À la fois laboratoire d’apprentissage, bibliothèque et espace culturel ouvert sur le monde.diaporama
À la fois laboratoire d’apprentissage, bibliothèque et espace culturel ouvert sur le monde.

Abolir les frontières

Conçu par le célèbre cabinet d'architectes japonais SANAA, sa surface s’étend sur 20'200 m2, soit l’équivalent de deux terrains de football, pour un coût total de 100 millions de francs, financés à parts égales par le gouvernement suisse et par des sponsors privés. Cet «outil expérimental» dépourvu de murs porteurs et s’étendant sur un seul niveau avait pour visée originelle de permettre de nouvelles manières d’étudier et d’interagir. «Nous avons en quelque sorte imaginé un parc – un espace où les gens puissent communiquer» détaille l’architecte Kayuyo Sejima, lauréate du prix Pritzker aux côtés de son collègue Ryue Nishizawa. À l’intérieur, pas de portes, pas de couloirs. Les escaliers et marches traditionnels ont été remplacés par un sol ondulant, qui délimite les zones d’étude et de travail sans imposer de barrières physiques. Par exemple, les zones de silence sont regroupées le long des collines et des pentes, plutôt que confinées dans des salles d’étude fermées. «Les mouvements humains ne sont pas linéaires, comme dans un train. Ils sont plus courbes, de type plus organique, explique de son côté Ryue Nishizawa. Avec les lignes droites, on créée des croisements, avec les courbes, des interactions beaucoup plus diverses.» Il ajoute que cet espace ouvert favorise la recherche collaborative, l’interdisciplinarité et la sociabilité en encourageant les rencontres informelles au café et dans les différents espaces sociaux. Il vise à abolir les frontières entre différents domaines de connaissance. Ici, mathématiciens et ingénieurs côtoient neuroscientifiques et microtechniciens pour imaginer les technologies qui façonneront notre quotidien demain.
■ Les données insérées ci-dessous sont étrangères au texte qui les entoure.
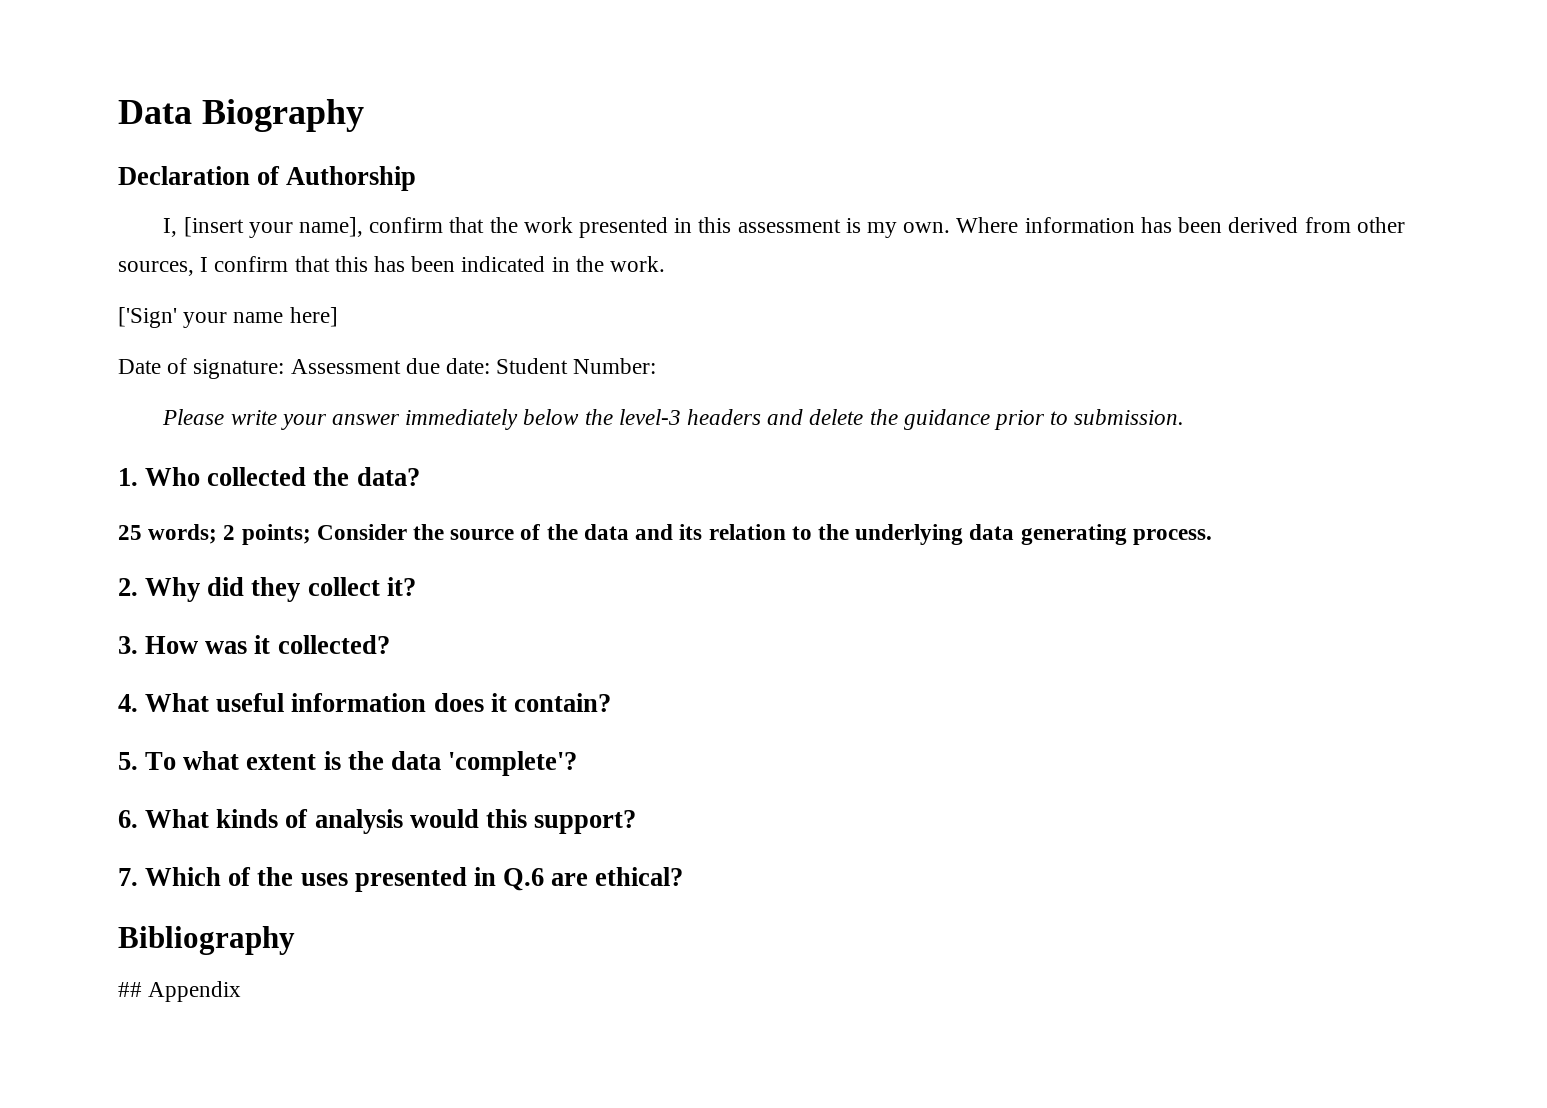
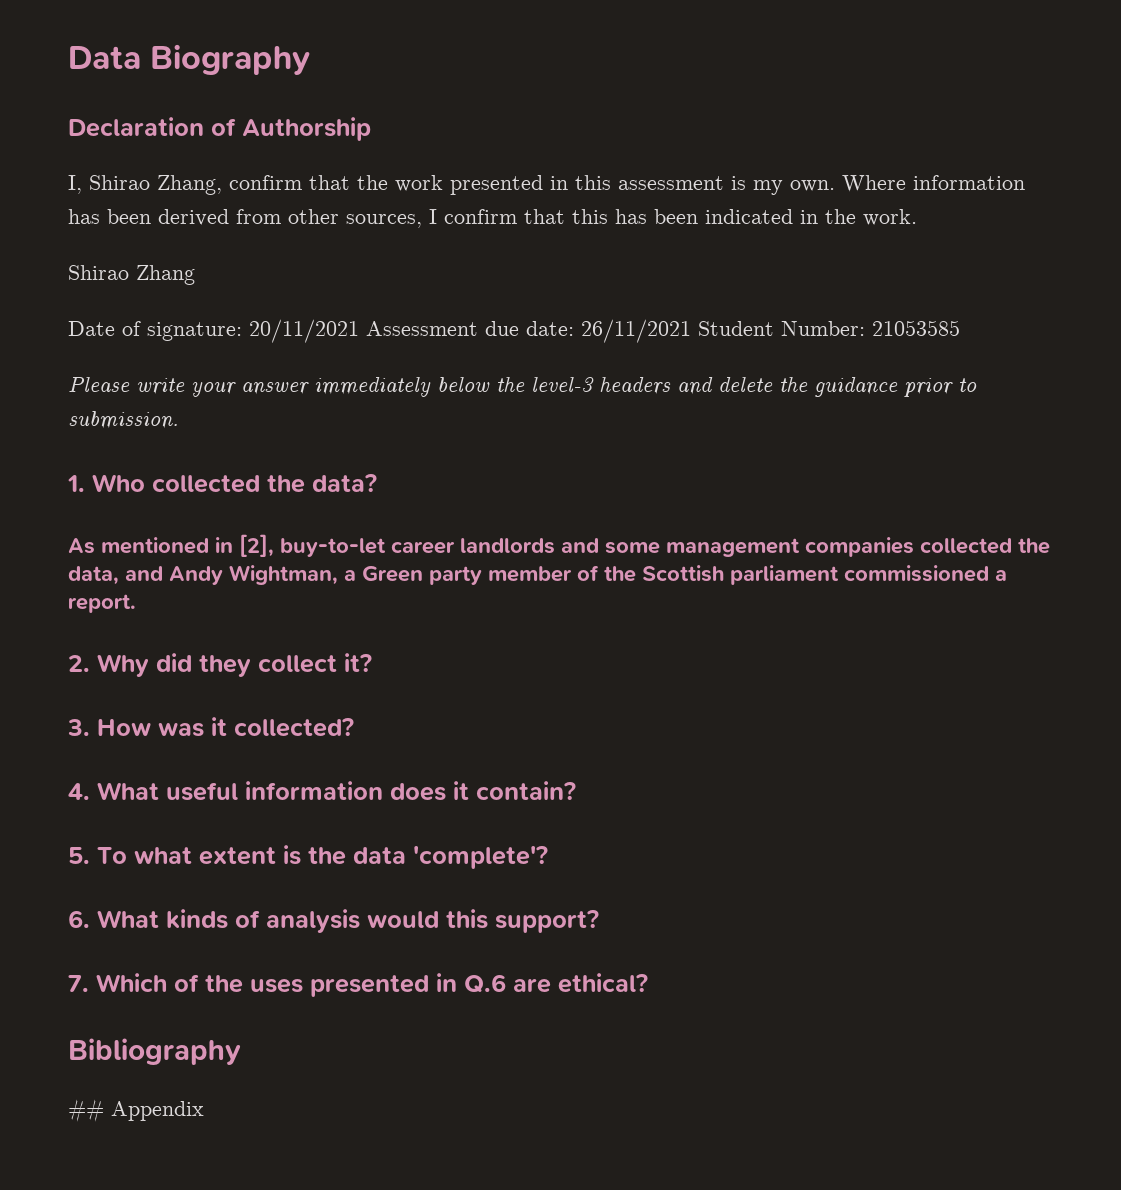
[183,217,363,238] [insert your name], -> [89,175,222,195] Shirao Zhang,
[118,307,338,328] ['Sign' your name here] -> [68,265,195,285] Shirao Zhang
(285, 369) none -> [249,319,359,343] 20/11/2021
(491, 366) none -> [581,319,691,343] 26/11/2021
(657, 366) none -> [872,320,960,336] 21053585
[118,524,1212,545] 25 words; 2 points; Consider the source of the data and its relation to the underlying data generating process. -> [68,534,1050,557] [68,565,1007,585] [68,594,136,613] As mentioned in [2], buy-to-let career landlords and some management companies collected the data, and Andy Wightman, a Green party member of the Scottish parliament commissioned a report.

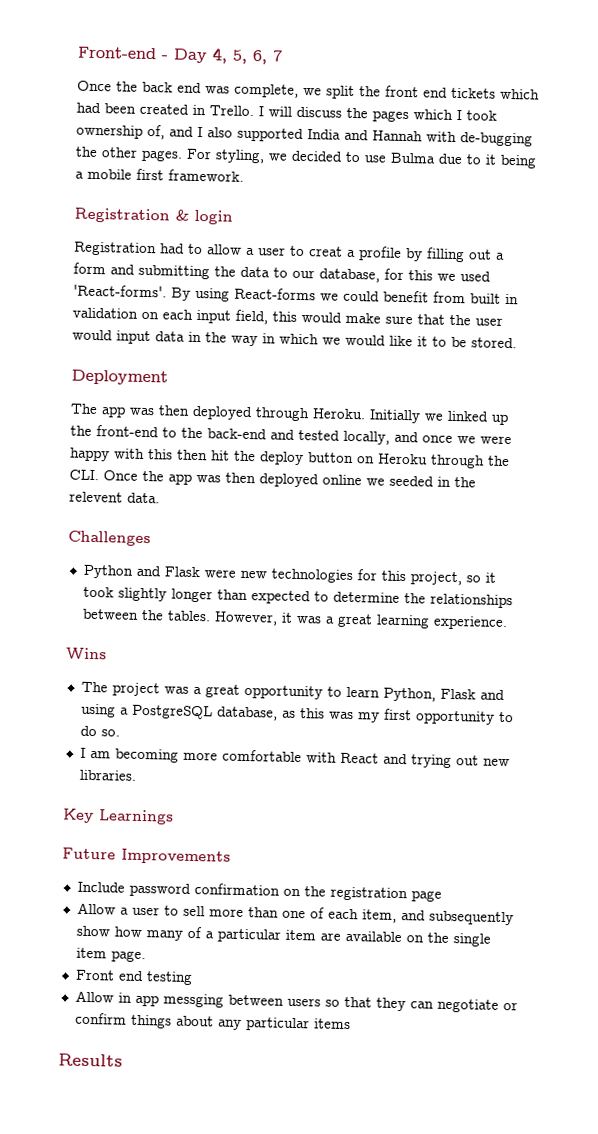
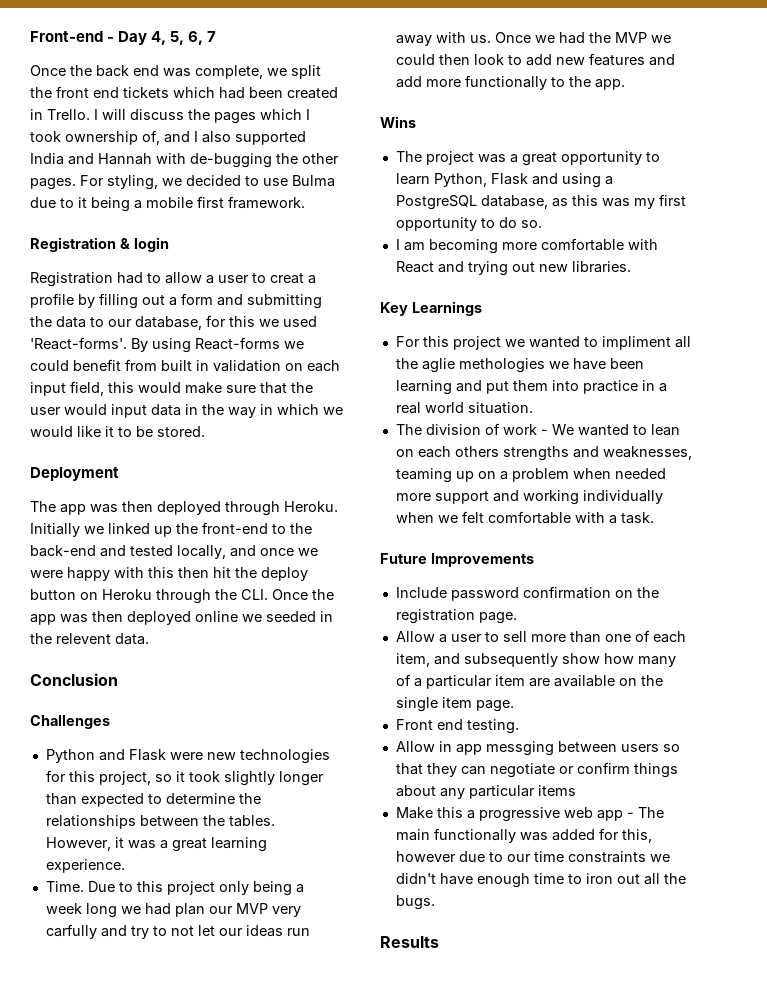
(160, 498) none -> [30,673,118,686] // Conclusion
(508, 623) none -> [45,881,304,896] [45,903,301,918] [45,924,310,939] [395,32,671,46] [395,53,675,66] [395,75,625,90] // Time. Due to this project only being a week long we had plan our MVP very carfully and try to not let our ideas run away with us. Once we had the MVP we could then look to add new features and add more functionally to the app.
(174, 817) none -> [395,336,691,350] [395,358,644,373] [395,380,667,395] [395,402,533,414] [395,423,680,436] [395,446,692,461] [395,468,666,483] [395,490,663,505] [395,511,654,524] // For this project we wanted to impliment all the aglie methologies we have been learning and put them into practice in a real world situation. // The division of work - We wanted to lean on each others strengths and weaknesses, teaming up on a problem when needed more support and working individually when we felt comfortable with a task.
[410,890,442,902] page -> [478,612,517,624] page.
[145,971,193,986] testing -> [466,719,519,734] testing.
(351, 1024) none -> [395,807,664,822] [395,828,652,843] [395,851,670,863] [395,873,686,888] [395,895,435,910] // Make this a progressive web app - The main functionally was added for this, however due to our time constraints we didn't have enough time to iron out all the bugs.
Cet espace ouvert favorise la recherche collaborative, l’interdisciplinarité et la sociabilité.diaporama
Cet espace ouvert favorise la recherche collaborative, l’interdisciplinarité et la sociabilité.

Défis techniques

Bien que rectangulaire vu du ciel, le RLC présente une apparence fluide et aérienne vu de plain-pied. Sa structure repose en effet sur des piliers presque invisibles, permettant au toit courbe de flotter au-dessus de l'espace intérieur. Cette conception audacieuse a exigé des techniques de construction innovantes. «Au départ, les ingénieurs jugeaient inconstructible cette énorme structure ondulante que les architectes refusaient de placer sur des poutres de soutien», note le directeur du projet Éric Maino. Les ratios de charge et de hauteur suggéraient qu’elle ne résisterait pas à son propre poids. Après de nombreuses réflexions, les ingénieurs civils ont cependant trouvé la solution: tendre d’immenses câbles d’acier à travers les structures de béton et se déployant sous terre. Ces ponts assurent un équilibre des forces total permettant le maintien des voûtes sans support. Le RLC étant une structure unique, tous ses éléments, y compris le toit, sont flexibles pour absorber les mouvements. Les plafonds intérieurs sont conçus avec des joints, et les 700 vitres incurvées des façades, pour la plupart uniques, sont capables de bouger indépendamment sur leurs structures respectives.

Grâce au système RFID, les étudiants peuvent emprunter une pile d’ouvrages et la retourner simplement en la plaçant sur une étagère électronique avec leur carte.diaporama
Grâce au système RFID, les étudiants peuvent emprunter une pile d’ouvrages et la retourner simplement en la plaçant sur une étagère électronique avec leur carte.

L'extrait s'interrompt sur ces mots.